▸ Exercise goal
I need the records below restated word for word, without their pictures.
== Data to process ==
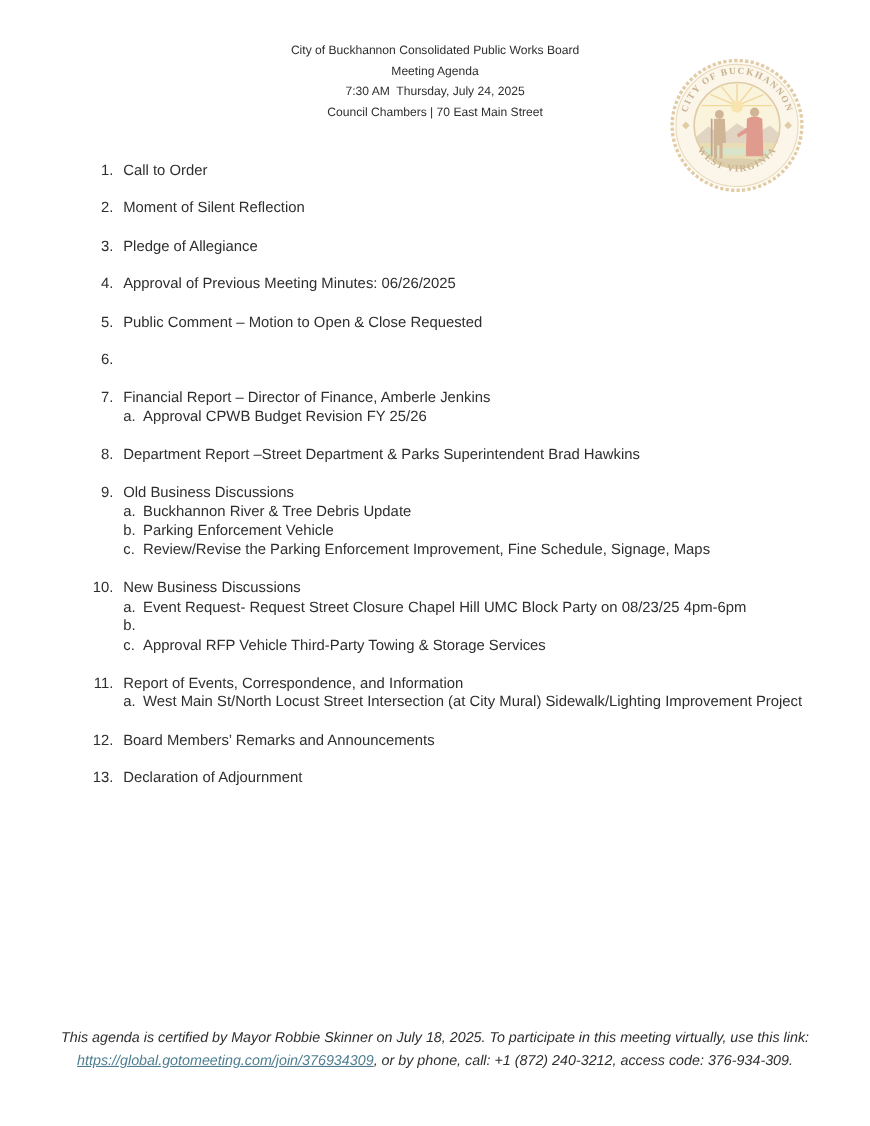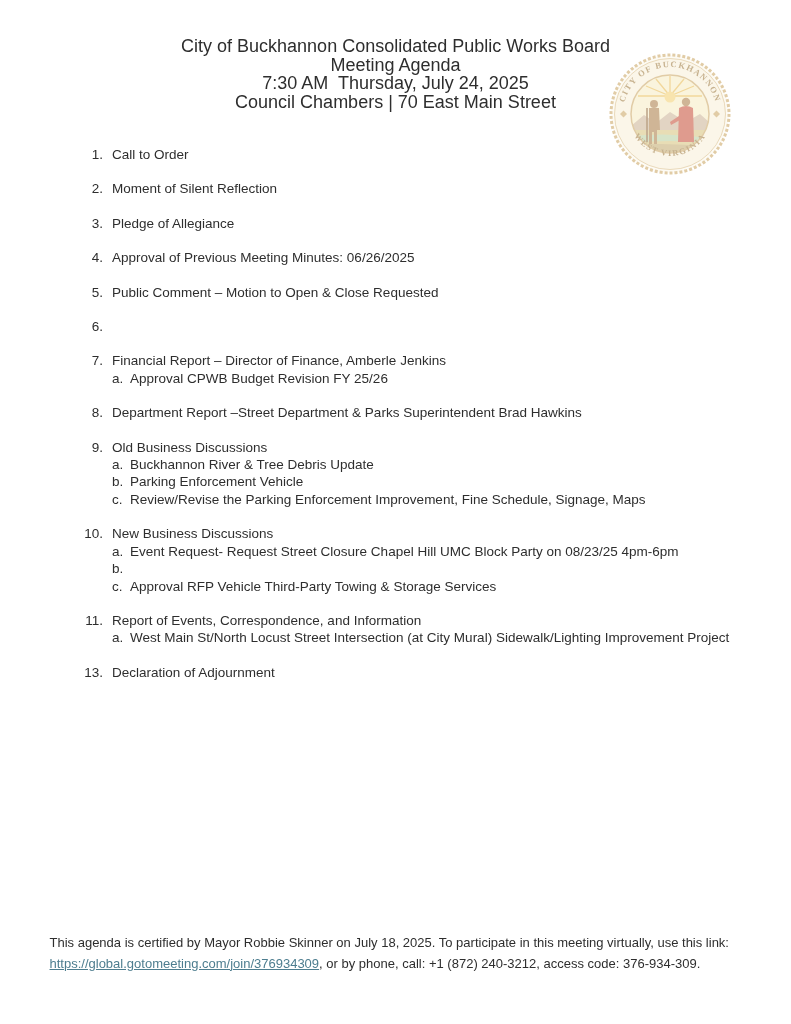--- a/index.html
+++ b/index.html
@@ -15,21 +15,21 @@
     height: 1024px;
     overflow: hidden;
   }
   
   .header {
     position: absolute;
     top: 37px;
     left: 0;
     width: 100%;
     text-align: center;
-    font-size: 18px;
+    font-size: 11px;
     line-height: 18.6px;
   }
   .header div { white-space: pre-wrap; }
   
   .seal {
     position: absolute;
     left: 608px;
     top: 52px;
     width: 124px;
     height: 124px;
@@ -60,20 +60,22 @@
   
   .footer {
     position: absolute;
     top: 933px;
     left: 0;
     width: 100%;
   }
   .footer p {
     margin: 0 auto;
     max-width: 692px;
+    text-align: center;
+    font-style: italic;
     font-size: 13px;
     line-height: 20.5px;
   }
   .footer a {
     color: #4d7d8f;
     text-decoration: underline;
   }
 </style>
 </head>
 <body>
@@ -242,20 +244,26 @@
     <div class="row main">
       <span class="num">11.</span>
       <span class="txt">Report of Events, Correspondence, and Information</span>
     </div>
     <div class="row sub">
       <span class="letter">a.</span>
       <span class="txt">West Main St/North Locust Street Intersection (at City Mural) Sidewalk/Lighting Improvement Project</span>
     </div>
   </div>
 
+  <div class="item">
+    <div class="row main">
+      <span class="num">12.</span>
+      <span class="txt">Board Members’ Remarks and Announcements</span>
+    </div>
+  </div>
 
   <div class="item">
     <div class="row main">
       <span class="num">13.</span>
       <span class="txt">Declaration of Adjournment</span>
     </div>
   </div>
 
 </div>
===
▸ Solution for this exercise
--- a/index.html
+++ b/index.html
@@ -15,21 +15,21 @@
     height: 1024px;
     overflow: hidden;
   }
   
   .header {
     position: absolute;
     top: 37px;
     left: 0;
     width: 100%;
     text-align: center;
-    font-size: 18px;
+    font-size: 11px;
     line-height: 18.6px;
   }
   .header div { white-space: pre-wrap; }
   
   .seal {
     position: absolute;
     left: 608px;
     top: 52px;
     width: 124px;
     height: 124px;
@@ -60,20 +60,22 @@
   
   .footer {
     position: absolute;
     top: 933px;
     left: 0;
     width: 100%;
   }
   .footer p {
     margin: 0 auto;
     max-width: 692px;
+    text-align: center;
+    font-style: italic;
     font-size: 13px;
     line-height: 20.5px;
   }
   .footer a {
     color: #4d7d8f;
     text-decoration: underline;
   }
 </style>
 </head>
 <body>
@@ -242,20 +244,26 @@
     <div class="row main">
       <span class="num">11.</span>
       <span class="txt">Report of Events, Correspondence, and Information</span>
     </div>
     <div class="row sub">
       <span class="letter">a.</span>
       <span class="txt">West Main St/North Locust Street Intersection (at City Mural) Sidewalk/Lighting Improvement Project</span>
     </div>
   </div>
 
+  <div class="item">
+    <div class="row main">
+      <span class="num">12.</span>
+      <span class="txt">Board Members’ Remarks and Announcements</span>
+    </div>
+  </div>
 
   <div class="item">
     <div class="row main">
       <span class="num">13.</span>
       <span class="txt">Declaration of Adjournment</span>
     </div>
   </div>
 
 </div>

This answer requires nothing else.